» Data:

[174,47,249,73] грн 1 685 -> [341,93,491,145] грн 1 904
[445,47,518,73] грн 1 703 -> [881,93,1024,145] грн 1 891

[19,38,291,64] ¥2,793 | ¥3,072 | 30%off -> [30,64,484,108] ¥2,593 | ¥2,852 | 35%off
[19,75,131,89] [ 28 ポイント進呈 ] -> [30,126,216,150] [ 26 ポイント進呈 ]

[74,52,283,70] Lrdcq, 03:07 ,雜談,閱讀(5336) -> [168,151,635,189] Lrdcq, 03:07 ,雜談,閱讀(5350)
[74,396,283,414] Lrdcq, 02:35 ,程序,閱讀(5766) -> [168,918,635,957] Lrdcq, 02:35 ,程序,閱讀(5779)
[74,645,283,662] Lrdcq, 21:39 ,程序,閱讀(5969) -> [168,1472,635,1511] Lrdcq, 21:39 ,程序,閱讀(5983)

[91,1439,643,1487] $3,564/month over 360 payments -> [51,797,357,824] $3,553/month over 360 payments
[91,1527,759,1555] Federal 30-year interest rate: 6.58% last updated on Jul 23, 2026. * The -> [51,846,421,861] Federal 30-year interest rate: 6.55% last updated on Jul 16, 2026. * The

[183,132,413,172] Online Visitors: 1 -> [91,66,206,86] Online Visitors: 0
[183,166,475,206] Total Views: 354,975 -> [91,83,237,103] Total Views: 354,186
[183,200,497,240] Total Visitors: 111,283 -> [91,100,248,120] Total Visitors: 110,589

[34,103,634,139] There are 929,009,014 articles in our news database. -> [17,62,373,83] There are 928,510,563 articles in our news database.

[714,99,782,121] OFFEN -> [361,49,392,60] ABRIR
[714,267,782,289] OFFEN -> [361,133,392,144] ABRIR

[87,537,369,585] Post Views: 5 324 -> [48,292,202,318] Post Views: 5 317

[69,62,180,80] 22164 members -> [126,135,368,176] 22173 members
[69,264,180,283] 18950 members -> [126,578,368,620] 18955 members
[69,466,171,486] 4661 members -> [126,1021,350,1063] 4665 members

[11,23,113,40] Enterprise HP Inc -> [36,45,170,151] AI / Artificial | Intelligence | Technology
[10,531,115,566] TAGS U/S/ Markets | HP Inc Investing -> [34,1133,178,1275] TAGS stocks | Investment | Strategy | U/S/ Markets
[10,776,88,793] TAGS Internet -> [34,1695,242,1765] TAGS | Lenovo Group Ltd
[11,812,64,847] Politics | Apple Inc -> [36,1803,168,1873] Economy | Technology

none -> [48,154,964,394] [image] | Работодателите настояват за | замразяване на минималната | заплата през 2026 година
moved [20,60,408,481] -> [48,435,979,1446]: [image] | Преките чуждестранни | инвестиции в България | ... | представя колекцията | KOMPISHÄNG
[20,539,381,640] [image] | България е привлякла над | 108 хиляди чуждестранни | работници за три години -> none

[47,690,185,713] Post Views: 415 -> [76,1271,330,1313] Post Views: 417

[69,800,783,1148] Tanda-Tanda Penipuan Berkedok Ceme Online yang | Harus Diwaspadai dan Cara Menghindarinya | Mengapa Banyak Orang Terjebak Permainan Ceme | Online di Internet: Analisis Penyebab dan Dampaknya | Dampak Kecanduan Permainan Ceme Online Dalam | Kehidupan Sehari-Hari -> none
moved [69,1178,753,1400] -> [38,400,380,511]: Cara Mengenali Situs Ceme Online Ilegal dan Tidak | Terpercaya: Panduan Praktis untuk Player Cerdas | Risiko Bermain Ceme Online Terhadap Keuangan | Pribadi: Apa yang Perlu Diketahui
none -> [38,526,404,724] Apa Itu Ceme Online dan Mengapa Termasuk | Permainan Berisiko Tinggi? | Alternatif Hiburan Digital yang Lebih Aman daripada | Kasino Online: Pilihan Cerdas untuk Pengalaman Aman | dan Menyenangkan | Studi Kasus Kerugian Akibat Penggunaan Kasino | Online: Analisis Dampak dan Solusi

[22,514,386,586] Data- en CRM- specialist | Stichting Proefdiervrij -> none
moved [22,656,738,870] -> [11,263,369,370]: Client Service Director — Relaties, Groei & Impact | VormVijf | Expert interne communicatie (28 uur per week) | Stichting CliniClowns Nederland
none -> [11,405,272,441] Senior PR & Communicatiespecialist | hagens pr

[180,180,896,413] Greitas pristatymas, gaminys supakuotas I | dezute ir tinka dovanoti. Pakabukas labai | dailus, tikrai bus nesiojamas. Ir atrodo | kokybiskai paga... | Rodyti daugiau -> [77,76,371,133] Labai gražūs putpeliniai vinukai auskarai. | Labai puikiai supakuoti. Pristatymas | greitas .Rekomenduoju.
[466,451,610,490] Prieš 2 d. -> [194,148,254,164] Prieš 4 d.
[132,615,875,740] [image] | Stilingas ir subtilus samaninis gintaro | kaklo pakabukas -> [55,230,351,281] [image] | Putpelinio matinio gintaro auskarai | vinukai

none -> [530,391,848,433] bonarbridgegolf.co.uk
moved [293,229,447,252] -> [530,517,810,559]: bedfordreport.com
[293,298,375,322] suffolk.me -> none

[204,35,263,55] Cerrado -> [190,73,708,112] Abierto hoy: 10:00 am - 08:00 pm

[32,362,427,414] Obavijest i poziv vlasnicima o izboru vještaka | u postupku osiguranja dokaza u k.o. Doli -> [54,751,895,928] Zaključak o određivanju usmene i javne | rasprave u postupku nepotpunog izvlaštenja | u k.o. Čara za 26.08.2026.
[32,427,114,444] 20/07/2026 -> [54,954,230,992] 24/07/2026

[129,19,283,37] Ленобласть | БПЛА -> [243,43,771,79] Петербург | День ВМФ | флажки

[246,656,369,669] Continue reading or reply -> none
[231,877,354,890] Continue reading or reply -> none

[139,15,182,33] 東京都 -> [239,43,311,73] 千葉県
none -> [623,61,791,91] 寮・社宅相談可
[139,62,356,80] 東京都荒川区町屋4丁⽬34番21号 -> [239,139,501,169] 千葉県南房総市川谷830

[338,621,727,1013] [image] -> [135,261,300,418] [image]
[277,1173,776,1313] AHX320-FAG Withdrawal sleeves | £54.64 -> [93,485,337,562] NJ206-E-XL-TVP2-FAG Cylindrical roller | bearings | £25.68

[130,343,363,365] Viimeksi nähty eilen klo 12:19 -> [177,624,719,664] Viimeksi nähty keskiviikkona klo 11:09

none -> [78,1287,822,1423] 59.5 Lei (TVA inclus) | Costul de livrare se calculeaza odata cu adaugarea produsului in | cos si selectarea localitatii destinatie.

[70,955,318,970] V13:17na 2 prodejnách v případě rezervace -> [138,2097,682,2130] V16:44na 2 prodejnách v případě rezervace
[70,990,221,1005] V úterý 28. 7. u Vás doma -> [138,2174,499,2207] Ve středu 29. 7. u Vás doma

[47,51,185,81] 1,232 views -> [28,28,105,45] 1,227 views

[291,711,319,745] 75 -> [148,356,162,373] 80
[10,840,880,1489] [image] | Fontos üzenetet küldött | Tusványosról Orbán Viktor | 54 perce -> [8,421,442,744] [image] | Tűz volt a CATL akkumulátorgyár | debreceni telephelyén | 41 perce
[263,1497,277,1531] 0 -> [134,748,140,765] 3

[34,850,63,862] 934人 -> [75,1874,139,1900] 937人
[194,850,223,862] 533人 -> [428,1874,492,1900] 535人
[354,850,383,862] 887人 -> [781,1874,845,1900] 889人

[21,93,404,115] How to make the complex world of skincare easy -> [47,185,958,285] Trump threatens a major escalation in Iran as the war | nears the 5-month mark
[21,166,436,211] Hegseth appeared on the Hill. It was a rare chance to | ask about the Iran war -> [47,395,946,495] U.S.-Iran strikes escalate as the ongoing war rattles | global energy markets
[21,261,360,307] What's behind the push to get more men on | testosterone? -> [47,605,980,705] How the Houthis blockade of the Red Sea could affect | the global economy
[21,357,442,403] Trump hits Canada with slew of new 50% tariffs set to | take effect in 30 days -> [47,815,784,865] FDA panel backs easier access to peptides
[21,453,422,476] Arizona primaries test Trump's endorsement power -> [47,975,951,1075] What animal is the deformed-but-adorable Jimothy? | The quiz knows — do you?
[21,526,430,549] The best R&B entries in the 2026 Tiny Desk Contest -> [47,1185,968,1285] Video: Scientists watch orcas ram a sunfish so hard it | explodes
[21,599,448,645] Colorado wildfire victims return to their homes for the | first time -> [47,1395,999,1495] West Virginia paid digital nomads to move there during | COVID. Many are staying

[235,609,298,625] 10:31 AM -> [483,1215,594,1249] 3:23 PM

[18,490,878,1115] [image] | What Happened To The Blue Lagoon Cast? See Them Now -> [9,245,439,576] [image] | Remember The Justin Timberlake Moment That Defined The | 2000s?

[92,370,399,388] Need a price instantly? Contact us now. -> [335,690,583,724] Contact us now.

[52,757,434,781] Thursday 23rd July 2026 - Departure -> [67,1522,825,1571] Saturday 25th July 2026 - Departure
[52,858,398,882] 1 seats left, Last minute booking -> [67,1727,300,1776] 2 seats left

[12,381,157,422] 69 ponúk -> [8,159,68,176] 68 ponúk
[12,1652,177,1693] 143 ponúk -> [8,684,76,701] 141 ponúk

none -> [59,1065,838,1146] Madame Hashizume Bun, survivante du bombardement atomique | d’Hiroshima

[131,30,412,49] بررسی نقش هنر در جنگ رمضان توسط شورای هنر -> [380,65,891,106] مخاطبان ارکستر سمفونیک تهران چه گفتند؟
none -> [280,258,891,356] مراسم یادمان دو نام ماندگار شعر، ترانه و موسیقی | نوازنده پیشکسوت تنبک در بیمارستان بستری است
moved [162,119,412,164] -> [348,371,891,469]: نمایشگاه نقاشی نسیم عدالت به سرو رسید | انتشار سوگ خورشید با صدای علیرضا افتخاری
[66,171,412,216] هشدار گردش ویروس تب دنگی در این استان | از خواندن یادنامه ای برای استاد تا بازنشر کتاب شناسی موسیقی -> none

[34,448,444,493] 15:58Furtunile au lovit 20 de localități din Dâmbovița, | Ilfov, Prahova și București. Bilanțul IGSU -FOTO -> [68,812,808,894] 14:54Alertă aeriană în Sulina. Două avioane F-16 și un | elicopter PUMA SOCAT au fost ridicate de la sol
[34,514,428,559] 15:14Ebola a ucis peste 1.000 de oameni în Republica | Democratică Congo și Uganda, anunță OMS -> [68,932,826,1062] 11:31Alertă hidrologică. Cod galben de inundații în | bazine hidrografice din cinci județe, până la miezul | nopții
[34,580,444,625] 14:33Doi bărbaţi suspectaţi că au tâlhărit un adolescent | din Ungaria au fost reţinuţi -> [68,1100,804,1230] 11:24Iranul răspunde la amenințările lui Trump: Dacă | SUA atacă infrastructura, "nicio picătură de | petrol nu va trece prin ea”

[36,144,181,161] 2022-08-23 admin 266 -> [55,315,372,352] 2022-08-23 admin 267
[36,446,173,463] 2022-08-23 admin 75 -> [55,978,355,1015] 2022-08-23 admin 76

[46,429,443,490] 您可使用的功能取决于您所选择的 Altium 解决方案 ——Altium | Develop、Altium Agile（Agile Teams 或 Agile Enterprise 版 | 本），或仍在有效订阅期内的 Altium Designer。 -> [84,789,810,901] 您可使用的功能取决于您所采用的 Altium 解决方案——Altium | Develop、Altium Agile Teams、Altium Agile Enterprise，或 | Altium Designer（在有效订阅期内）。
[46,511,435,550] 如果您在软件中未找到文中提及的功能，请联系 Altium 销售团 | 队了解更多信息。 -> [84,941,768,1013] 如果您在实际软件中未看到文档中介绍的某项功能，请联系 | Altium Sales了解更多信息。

» Instructions to follow: In the material above, transcribe exactly the lines beginning at the one with "[293,298,375,322] suffolk.me -> none" and ending at the one with "[354,850,383,862] 887人 ->", both included.

» Task solution:
[293,298,375,322] suffolk.me -> none

[204,35,263,55] Cerrado -> [190,73,708,112] Abierto hoy: 10:00 am - 08:00 pm

[32,362,427,414] Obavijest i poziv vlasnicima o izboru vještaka | u postupku osiguranja dokaza u k.o. Doli -> [54,751,895,928] Zaključak o određivanju usmene i javne | rasprave u postupku nepotpunog izvlaštenja | u k.o. Čara za 26.08.2026.
[32,427,114,444] 20/07/2026 -> [54,954,230,992] 24/07/2026

[129,19,283,37] Ленобласть | БПЛА -> [243,43,771,79] Петербург | День ВМФ | флажки

[246,656,369,669] Continue reading or reply -> none
[231,877,354,890] Continue reading or reply -> none

[139,15,182,33] 東京都 -> [239,43,311,73] 千葉県
none -> [623,61,791,91] 寮・社宅相談可
[139,62,356,80] 東京都荒川区町屋4丁⽬34番21号 -> [239,139,501,169] 千葉県南房総市川谷830

[338,621,727,1013] [image] -> [135,261,300,418] [image]
[277,1173,776,1313] AHX320-FAG Withdrawal sleeves | £54.64 -> [93,485,337,562] NJ206-E-XL-TVP2-FAG Cylindrical roller | bearings | £25.68

[130,343,363,365] Viimeksi nähty eilen klo 12:19 -> [177,624,719,664] Viimeksi nähty keskiviikkona klo 11:09

none -> [78,1287,822,1423] 59.5 Lei (TVA inclus) | Costul de livrare se calculeaza odata cu adaugarea produsului in | cos si selectarea localitatii destinatie.

[70,955,318,970] V13:17na 2 prodejnách v případě rezervace -> [138,2097,682,2130] V16:44na 2 prodejnách v případě rezervace
[70,990,221,1005] V úterý 28. 7. u Vás doma -> [138,2174,499,2207] Ve středu 29. 7. u Vás doma

[47,51,185,81] 1,232 views -> [28,28,105,45] 1,227 views

[291,711,319,745] 75 -> [148,356,162,373] 80
[10,840,880,1489] [image] | Fontos üzenetet küldött | Tusványosról Orbán Viktor | 54 perce -> [8,421,442,744] [image] | Tűz volt a CATL akkumulátorgyár | debreceni telephelyén | 41 perce
[263,1497,277,1531] 0 -> [134,748,140,765] 3

[34,850,63,862] 934人 -> [75,1874,139,1900] 937人
[194,850,223,862] 533人 -> [428,1874,492,1900] 535人
[354,850,383,862] 887人 -> [781,1874,845,1900] 889人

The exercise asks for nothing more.